To boost security at airports nationwide, the Federal Airports Authority of Nigeria (FAAN) has ordered for modern scanners, its General Manager, Customer Services, Mrs Ebele Okoye, has said.

She disclosed this at the Second Quarter stakeholders’ forum held at the Murtala Muhammed International Airport, Lagos.

Okoye said the scanners could detect hard drugs, ammunition and food as well as harmful liquids.

She said: “Arrangements have been made to bring these scanners to Nigeria. They are different from what we have because they can detect anything inside a baggage without manual checks.

“Our goal is to reduce interface between passengers and officials of agencies at the airport to curb corrupt practices and also improve service delivery at our airports.”

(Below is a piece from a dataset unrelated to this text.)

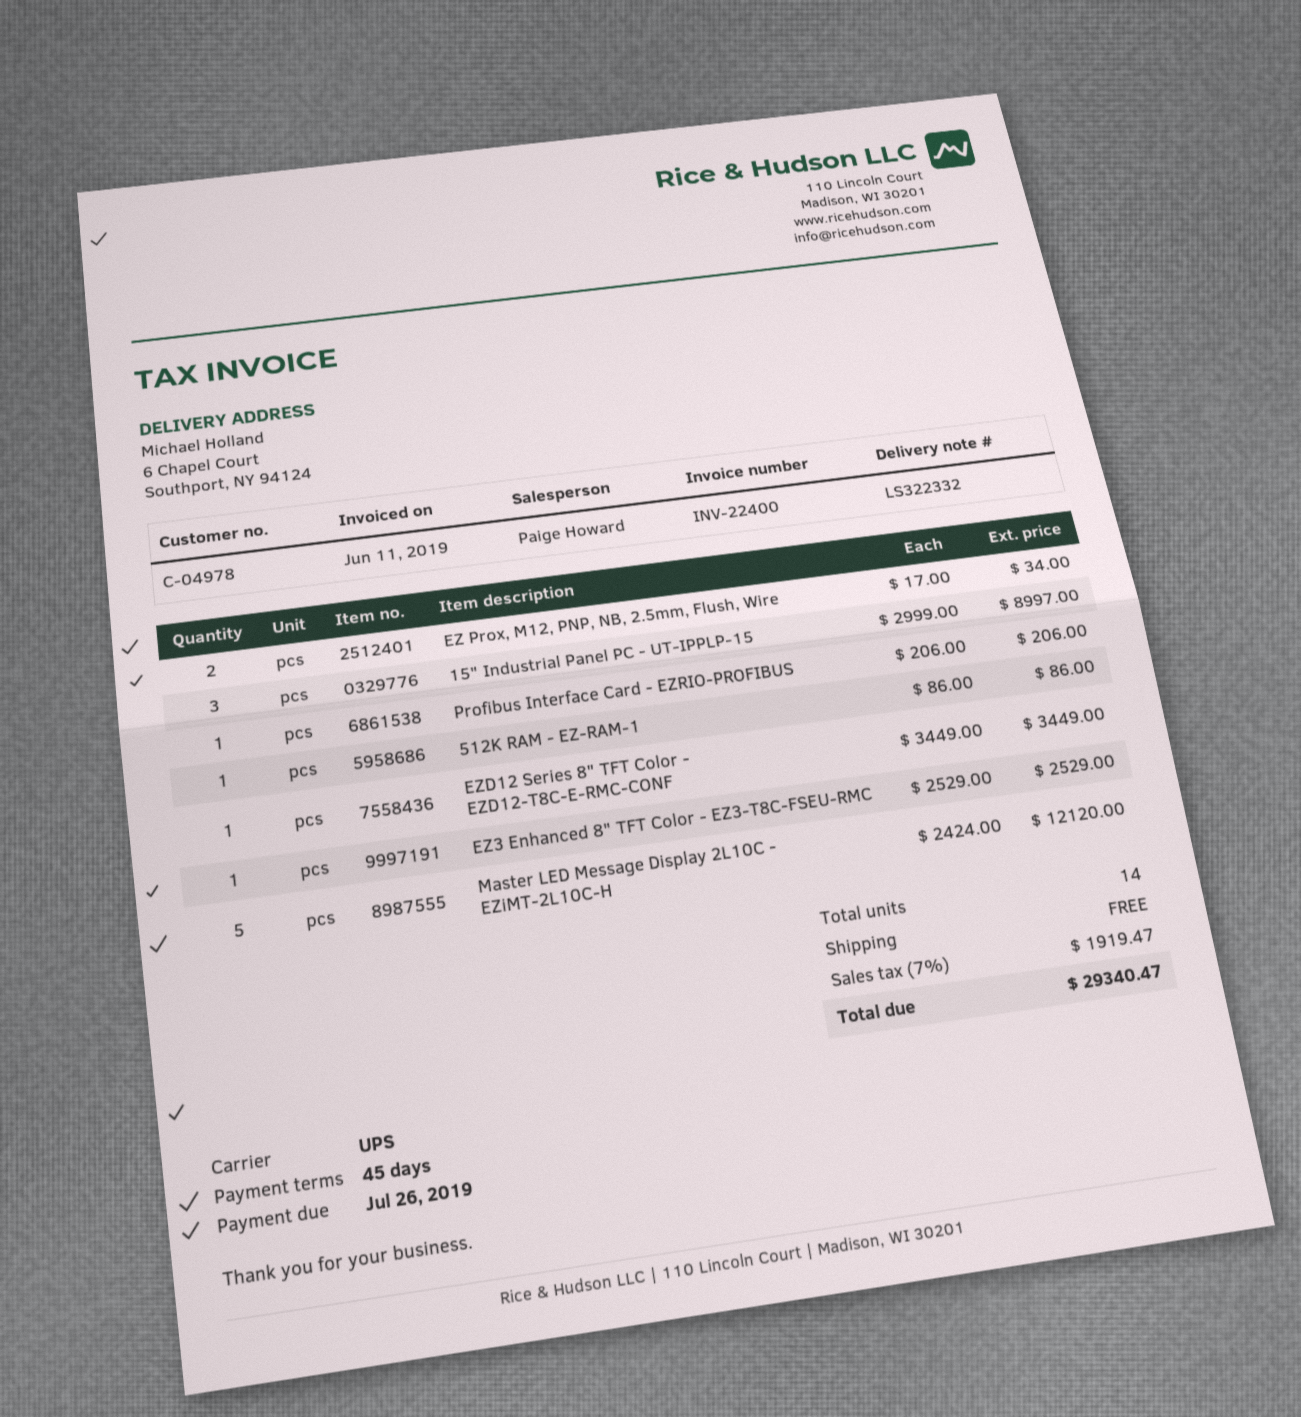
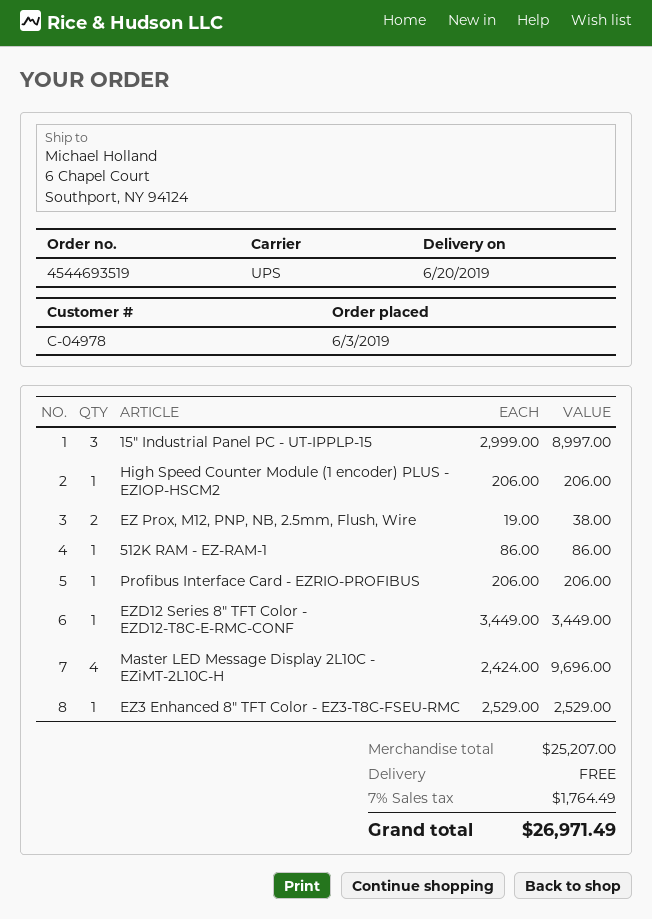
EZ Prox, M12, PNP, NB, 2.5mm, Flush, Wire: 2 x 17.00 = 34.00 -> 2 x 19.00 = 38.00
Master LED Message Display 2L10C - EZiMT-2L10C-H: 5 x 2424.00 = 12120.00 -> 4 x 2424.00 = 9696.00
High Speed Counter Module (1 encoder) PLUS - EZIOP-HSCM2: none -> 1 x 206.00 = 206.00
tax: 7% = 1919.47 -> 7% = 1764.49
total: 29340.47 -> 26971.49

According to her, the forum is one of the obligations of FAAN as outlined in the reviewed FAAN Service Charter and it is aimed at improving relationship between FAAN and the stakeholders.

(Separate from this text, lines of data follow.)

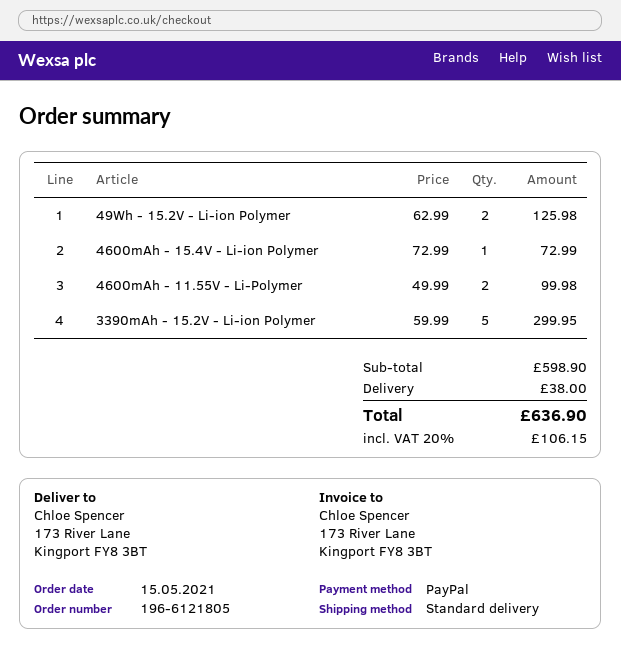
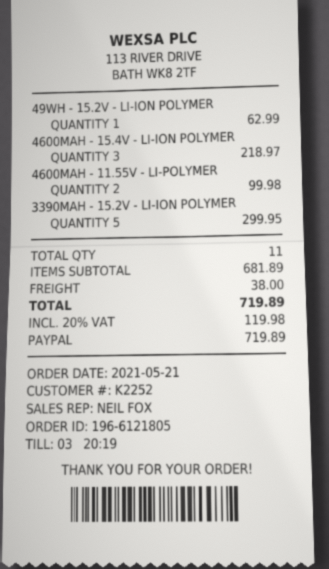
order date: 2021-05-15 -> 2021-05-21
49Wh - 15.2V - Li-ion Polymer: 2 for 125.98 -> 1 for 62.99
4600mAh - 15.4V - Li-ion Polymer: 1 for 72.99 -> 3 for 218.97
subtotal: 598.90 -> 681.89
tax: 20% = 106.15 -> 20% = 119.98
total: 636.90 -> 719.89

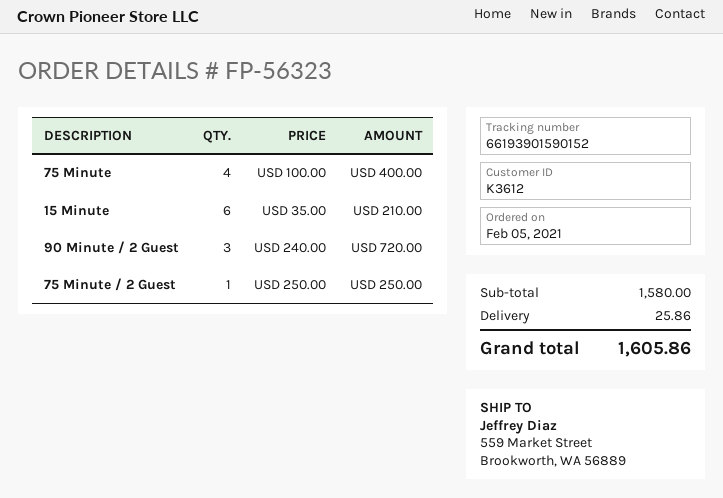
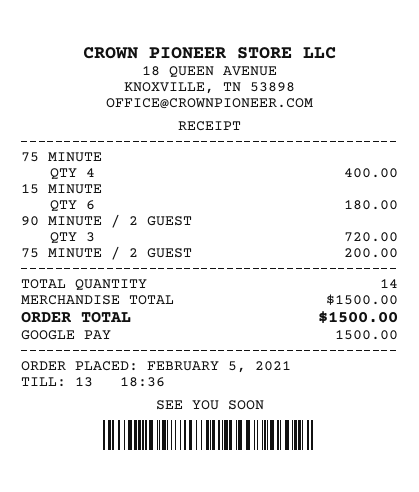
15 Minute: 6 for 210.00 -> 6 for 180.00
75 Minute / 2 Guest: 1 for 250.00 -> 1 for 200.00
subtotal: 1580.00 -> 1500.00
shipping: 25.86 -> none
total: 1605.86 -> 1500.00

FAAN Managing Director, Mr Saleh Dunoma, represented by FAAN’s Director of Operations, Capt. Rabiu Yadudu, said the cordial relationship between FAAN and the stakeholders must be sustained for efficient and effective service delivery.

“I enjoin us to join hands together to uplift our airports so that we can achieve our mission statement of being among the best airport groups in the world.

“This forum is to ensure that the cordial relationship that existed is strengthened to achieve excellence at all times.

“This is an important road map for us in the industry to ensure service improvement as feedback mechanism,” he said.

MMIA General Manager Mrs Victoria Shin-Aba, said FAAN was seeking ways to improve customer service, especially with the recent inauguration of a feedback application at the airport.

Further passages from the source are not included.